1. Shared Medical Records
PCC’s practice of Shared Medical Record refers to the patients’ ability to access their real-time, in-progress personal health information during a care episode. For patients/residents to be engaged as bona fide members of their own care team, it is essential that the rigid division between what information is shared among clinicians and what information is shared with patients/ residents and family members be eliminated. This includes the medical record and care plan (or an equivalent source of information on the patient’s/residents’ current health status and prognosis, how they are responding to interventions, treatment options, any concerns, and what needs to occur for their treatment plan to yield optimal results.) A collaborative review of the record, with the patient/resident (and family, with patient/resident consent) supported in understanding its contents by a healthcare professional, provides the opportunity for education and sets the stage for more informed decision-making.

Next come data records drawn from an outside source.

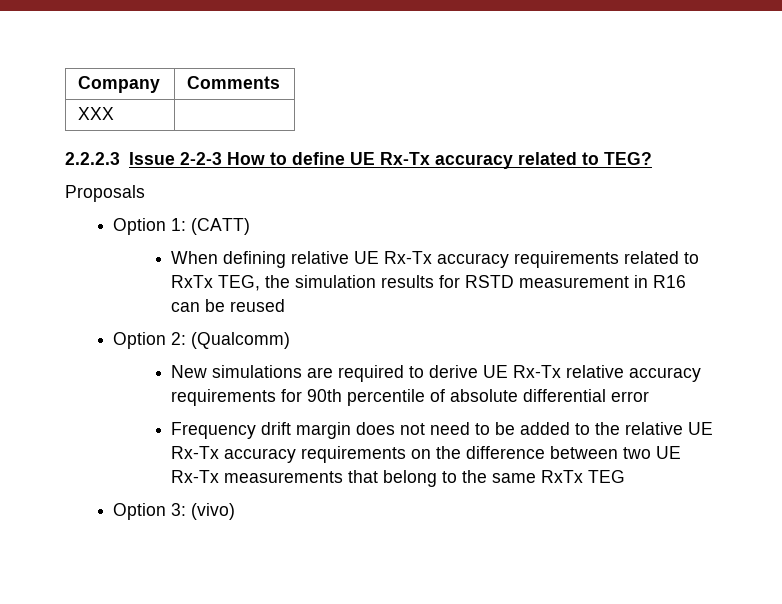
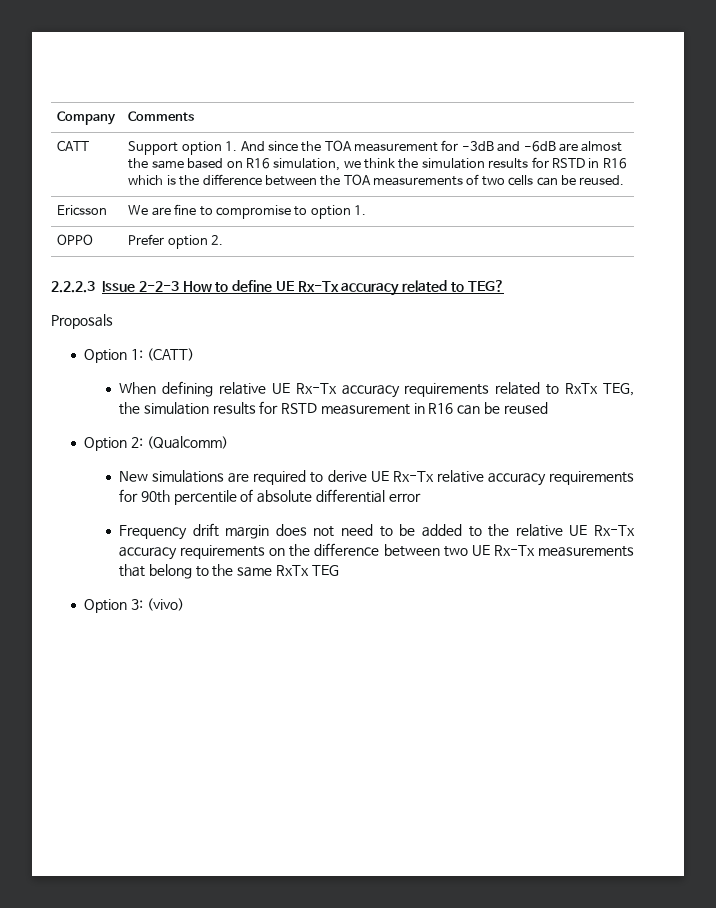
- XXX
+ CATT | Support option 1. And since the TOA measurement for -3dB and -6dB are almost the same based on R16 simulation, we think the simulation results for RSTD in R16 which is the difference between the TOA measurements of two cells can be reused.
+ Ericsson | We are fine to compromise to option 1.
+ OPPO | Prefer option 2.

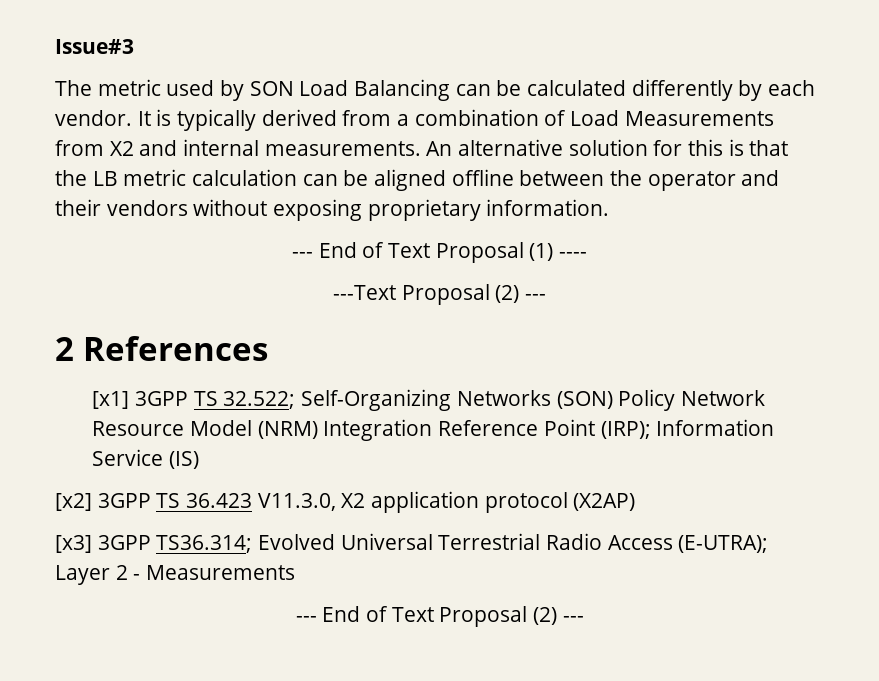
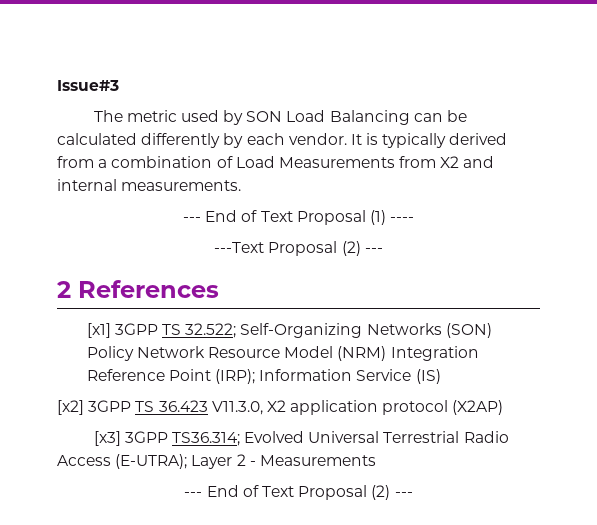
- An alternative solution for this is that the LB metric calculation can be aligned offline between the operator and their vendors without exposing proprietary information.

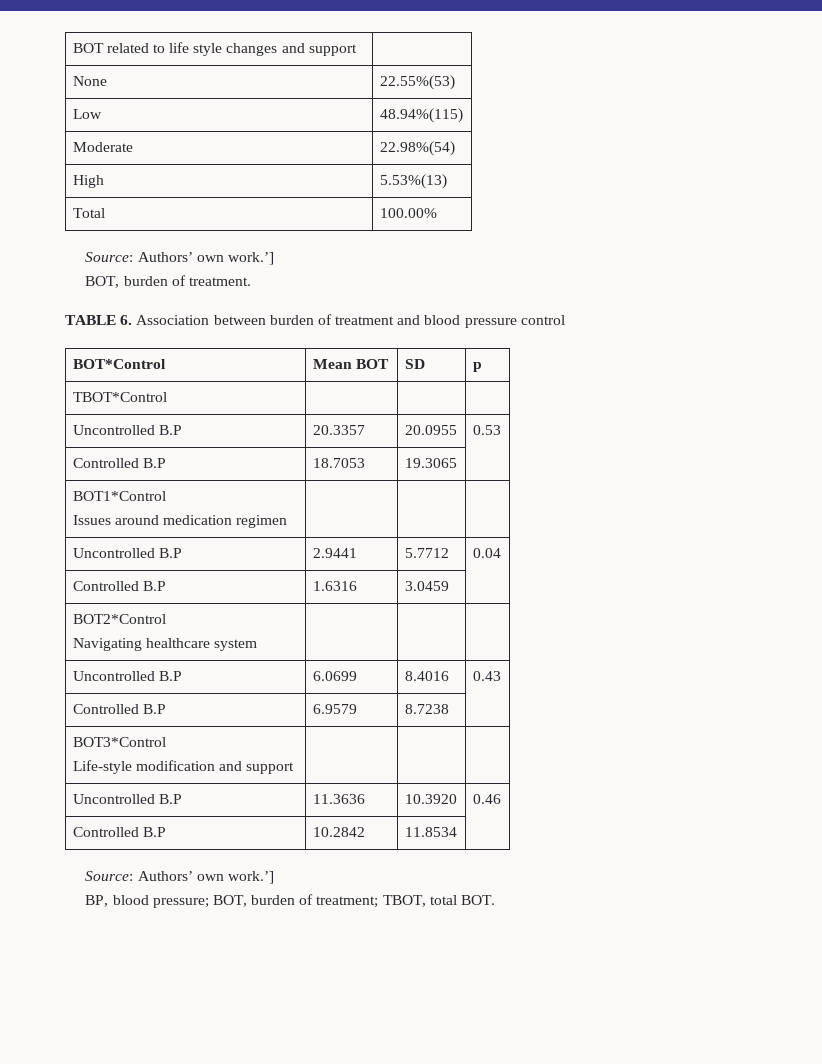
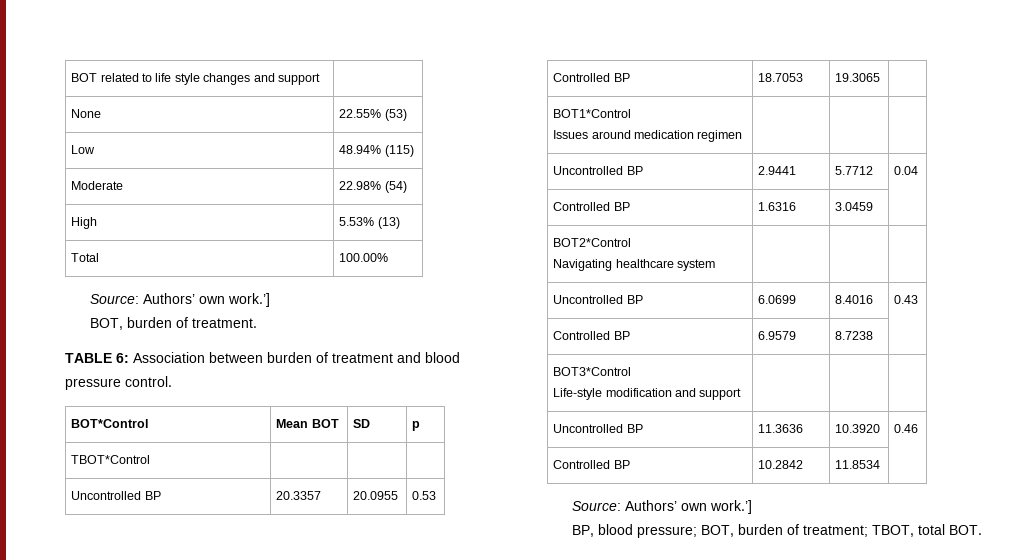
- None | 22.55%(53)
+ None | 22.55% (53)
- Low | 48.94%(115)
+ Low | 48.94% (115)
- Moderate | 22.98%(54)
+ Moderate | 22.98% (54)
- High | 5.53%(13)
+ High | 5.53% (13)
- TABLE 6. Association between burden of treatment and blood pressure control
+ TABLE 6: Association between burden of treatment and blood pressure control.
- Uncontrolled B.P | 20.3357 | 20.0955 | 0.53
+ Uncontrolled BP | 20.3357 | 20.0955 | 0.53
- Controlled B.P | 18.7053 | 19.3065 |
+ Controlled BP | 18.7053 | 19.3065 |
- Uncontrolled B.P | 2.9441 | 5.7712 | 0.04
+ Uncontrolled BP | 2.9441 | 5.7712 | 0.04
- Controlled B.P | 1.6316 | 3.0459 |
+ Controlled BP | 1.6316 | 3.0459 |
- Uncontrolled B.P | 6.0699 | 8.4016 | 0.43
+ Uncontrolled BP | 6.0699 | 8.4016 | 0.43
- Controlled B.P | 6.9579 | 8.7238 |
+ Controlled BP | 6.9579 | 8.7238 |
- Uncontrolled B.P | 11.3636 | 10.3920 | 0.46
+ Uncontrolled BP | 11.3636 | 10.3920 | 0.46
- Controlled B.P | 10.2842 | 11.8534 |
+ Controlled BP | 10.2842 | 11.8534 |

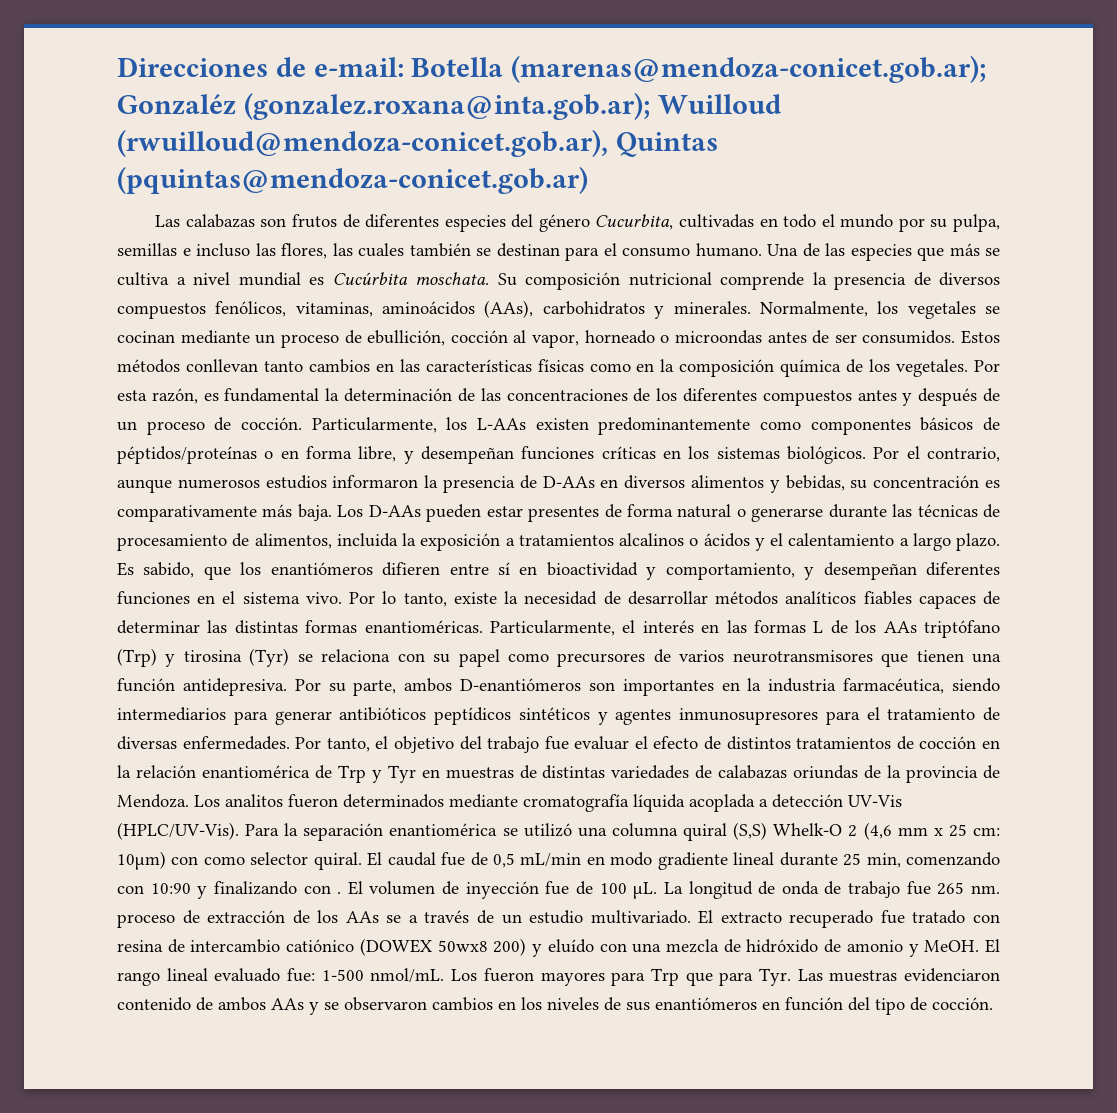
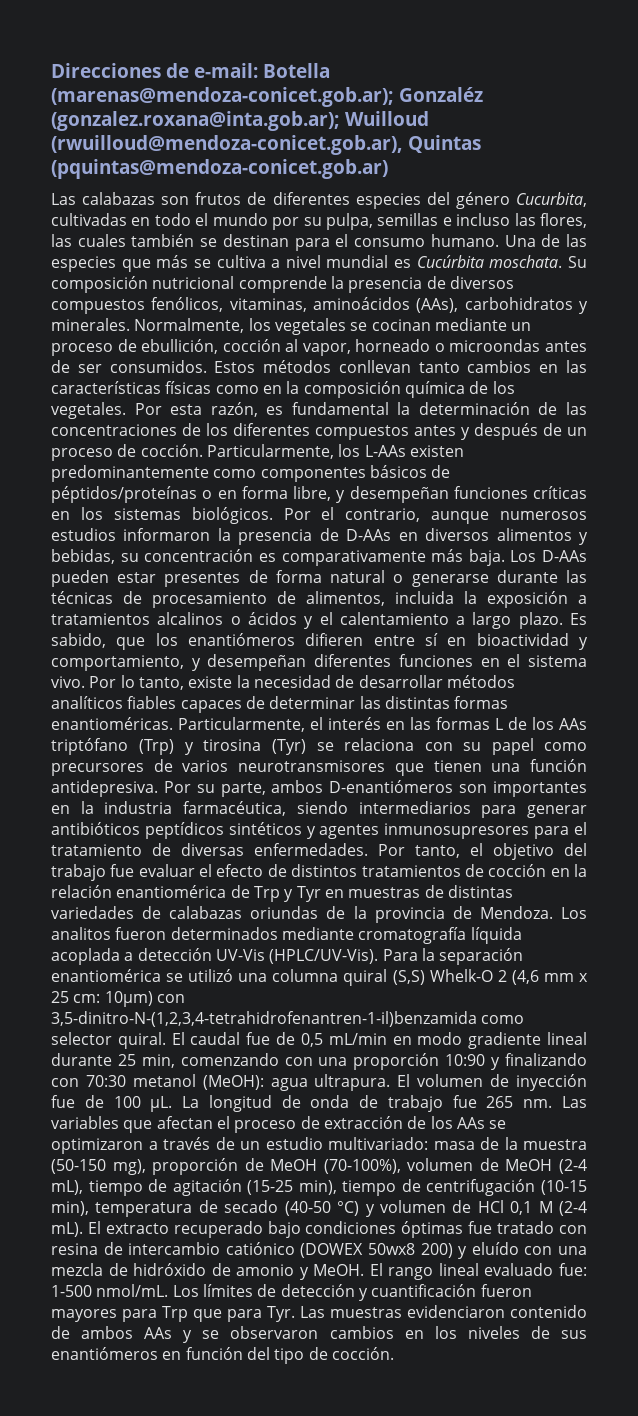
- Para la separación enantiomérica se utilizó una columna quiral (S,S) Whelk-O 2 (4,6 mm x 25 cm: 10µm) con como selector quiral.
+ Para la separación enantiomérica se utilizó una columna quiral (S,S) Whelk-O 2 (4,6 mm x 25 cm: 10µm) con 3,5-dinitro-N-(1,2,3,4-tetrahidrofenantren-1-il)benzamida como selector quiral.
- El caudal fue de 0,5 mL/min en modo gradiente lineal durante 25 min, comenzando con 10:90 y finalizando con .
+ El caudal fue de 0,5 mL/min en modo gradiente lineal durante 25 min, comenzando con una proporción 10:90 y finalizando con 70:30 metanol (MeOH): agua ultrapura.
- La longitud de onda de trabajo fue 265 nm. proceso de extracción de los AAs se a través de un estudio multivariado. El extracto recuperado fue tratado con resina de intercambio catiónico (DOWEX 50wx8 200) y eluído con una mezcla de hidróxido de amonio y MeOH.
+ La longitud de onda de trabajo fue 265 nm. Las variables que afectan el proceso de extracción de los AAs se optimizaron a través de un estudio multivariado: masa de la muestra (50-150 mg), proporción de MeOH (70-100%), volumen de MeOH (2-4 mL), tiempo de agitación (15-25 min), tiempo de centrifugación (10-15 min), temperatura de secado (40-50 °C) y volumen de HCl 0,1 M (2-4 mL). El extracto recuperado bajo condiciones óptimas fue tratado con resina de intercambio catiónico (DOWEX 50wx8 200) y eluído con una mezcla de hidróxido de amonio y MeOH.
- Los fueron mayores para Trp que para Tyr. Las muestras evidenciaron contenido de ambos AAs y se observaron cambios en los niveles de sus enantiómeros en función del tipo de cocción.
+ Los límites de detección y cuantificación fueron mayores para Trp que para Tyr. Las muestras evidenciaron contenido de ambos AAs y se observaron cambios en los niveles de sus enantiómeros en función del tipo de cocción.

2. Meal Preference and Mealtime Accommodations
The patients’ Meal Preference and Mealtime Accommodations is one of the best practices to honor, the patients’ and residents’ preferences. Person-centered organizations find ways to “systematically personalize” the healthcare experience for everyone. This goes beyond honoring preferences for treatment options, extending as well to maximizing opportunities for individuals to maintain their personal routines, patterns, and rhythms of life. Doing so maintains feelings of “normalcy,” autonomy and peace of mind at times when people may feel most vulnerable, uneasy, and lacking a sense of control.
3. Bedside Shift Report
A patient-centered adaptation of the traditional nursing task of shift report to include the patient (and family as appropriate) as active participants and contributors in the exchange of essential patient information between care team members. Patients/residents and family members are not merely told they are integral members of their own care team, they are treated as such. They are actively invited to participate in discussions and decisions about their care with the clinical team. Participation in these discussions is not limited to hearing the conversation, but also includes invitations and encouragement to add to the conversation, ask questions, confirm a common understanding and/or learn more about next steps in their care. Furthermore, the expectation is that patients/residents/family can participate in the entirety of these conversations versus select parts.
4. White Board
Whiteboards offers numerous benefits as central communication hubs, displaying vital patient information like names, and care teams, aiding quick identification. Treatment plans, medication schedules, and procedures can be visually outlined, ensuring coordinated and effective care among medical staff. Whiteboards facilitate real-time updates on patient conditions, fostering collaboration and informed decision-making. Patient education is enhanced through visual aids and explanations on the board. Daily goals and shift changes are streamlined, promoting a sense of progress and continuity in care. Crucial emergency information and contact details are readily available, aiding prompt responses. Overall, whiteboard facilities in hospitals significantly contribute to efficient care delivery, team coordination, and patient engagement.
5. Care Partner Program
Care Partner Program empowers PCC culture with a process of identifying and partnering with patients/residents and family/ friend caregivers throughout the care encounter to participate in care activities and to enhance their abilities to manage healthcare needs outside of a specific care episode. These care activities include physical care, patient education, and care coordination. The approach is tailored to the treatment plan, patient/resident preference, and the family/friend caregivers’ abilities. When care is focused in this way, healing may be accelerated because the patient/resident, supported by an informed and involved family member(s) or friend(s), is better equipped to effectively manage their health outside of a specific care episode.
6. Staff Engagement (including Staff Wellness, Staff Recognition and Reward Systems)
Staff engagement plays pivotal role in implementing PCC practices. All staff, including employed medical staff, off-shift and support staff, participates in experiences designed to help them personally connect to the concepts of person-centered care and to better understand the perspectives of patients/residents, families and other colleagues. Recognition and reward systems are also implemented to reinforce person-centered attitudes and behaviors. These are offered an ongoing basis to reinforce and revitalize staff engagement in person-centered behaviors and practices.